Rodman and Renshaw on SKBI 5/24/2011
SKBI: Strong Quarter, Anticipating Regulatory Milestone
Key Points
Investing to Prepare for Inflation
Given the increased costs of raw materials, gross margins decreased to 51% in 1Q11 from 54% in 2010. In addressing ongoing inflation, the company has taken a proactive approach to control raw material costs by securing favorable pricing through prepayments. In 1Q11, the company stocked $12MM in raw materials in comparison to $5.5MM in 4Q10. As a result, the company incurred an operating loss of ($6MM). The prepayment schedule could reduce the impact of price increases. However, continued inflation may cause further erosion in the gross margins. Given these competing trends, we slightly decrease our gross profit projection from 53% to 50% for 2011.
Anticipating GMP Approval in 3Q11
Skystar is estimated to obtain GMP approval from the Ministry of Agriculture in 3Q11 for the vaccine production line, representing a 2600% increase in capacity. We project a conservative material contribution of $3MM in 2011 from vaccine products. Going forward, the vaccine production line is estimated to generate $8-15MM in revenues in 3-5 years.
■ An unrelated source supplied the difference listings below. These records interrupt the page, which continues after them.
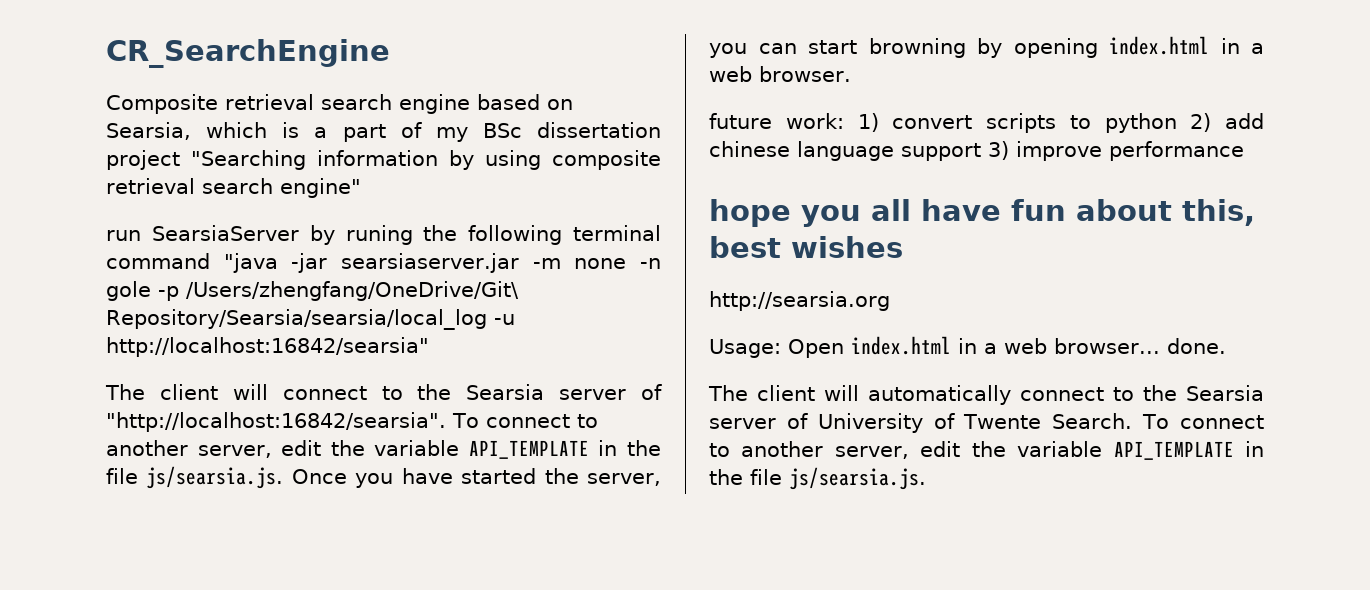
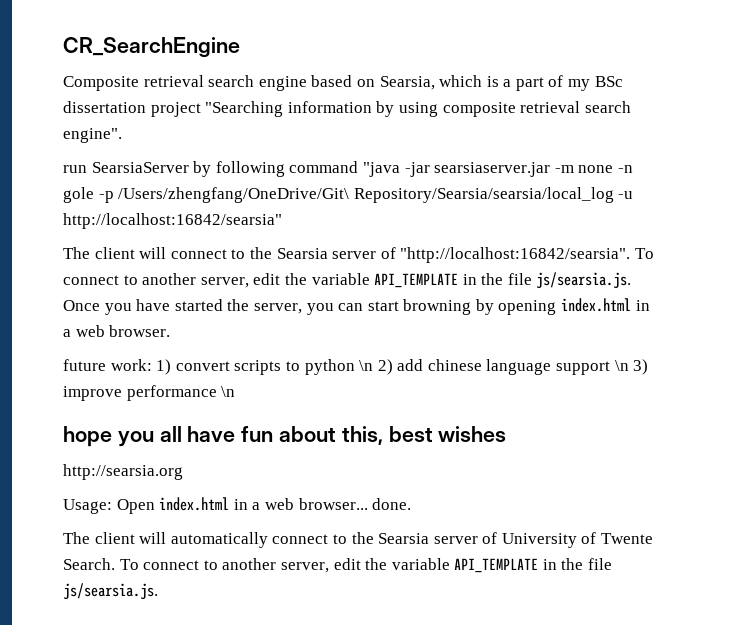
[280,178,361,198] engine" -> [63,128,122,143] engine".
[345,225,661,245] runing the following terminal -> [215,161,285,177] following
(1177, 123) none -> [359,360,374,371] \n
(981, 152) none -> [614,360,629,371] \n
(1244, 151) none -> [221,386,236,397] \n

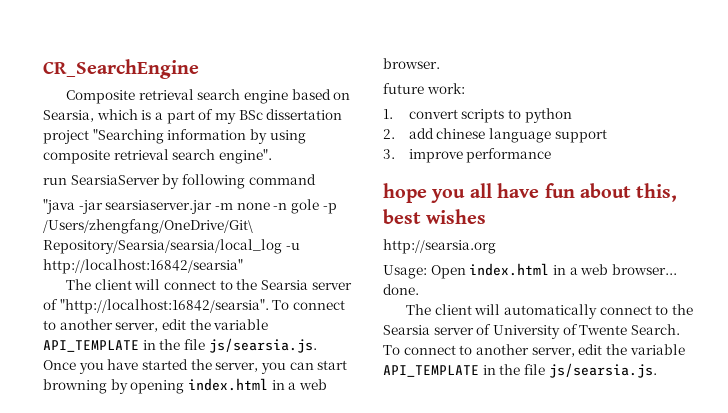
(359, 167) none -> (316, 179) //
[156,359,172,375] 1) -> [383,109,393,119] // 1.
[359,359,393,375] \n 2) -> [383,129,395,139] // 2.
[614,359,649,375] \n 3) -> [383,149,395,159] // 3.
[221,386,236,397] \n -> (552, 155) none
New Acquisition Expected to Have Material Contribution in 2H11
Skystar recently invested $8MM in the Kunshan acquisition to expand the micro-organism production line. The company has obtained the title for the land usage and is expected to complete the acquisition in 2Q11. With an estimated $5MM in capital expenditure, the facility is expected to have a small material contribution in 2011 and reach $30MM in annual sales in five years.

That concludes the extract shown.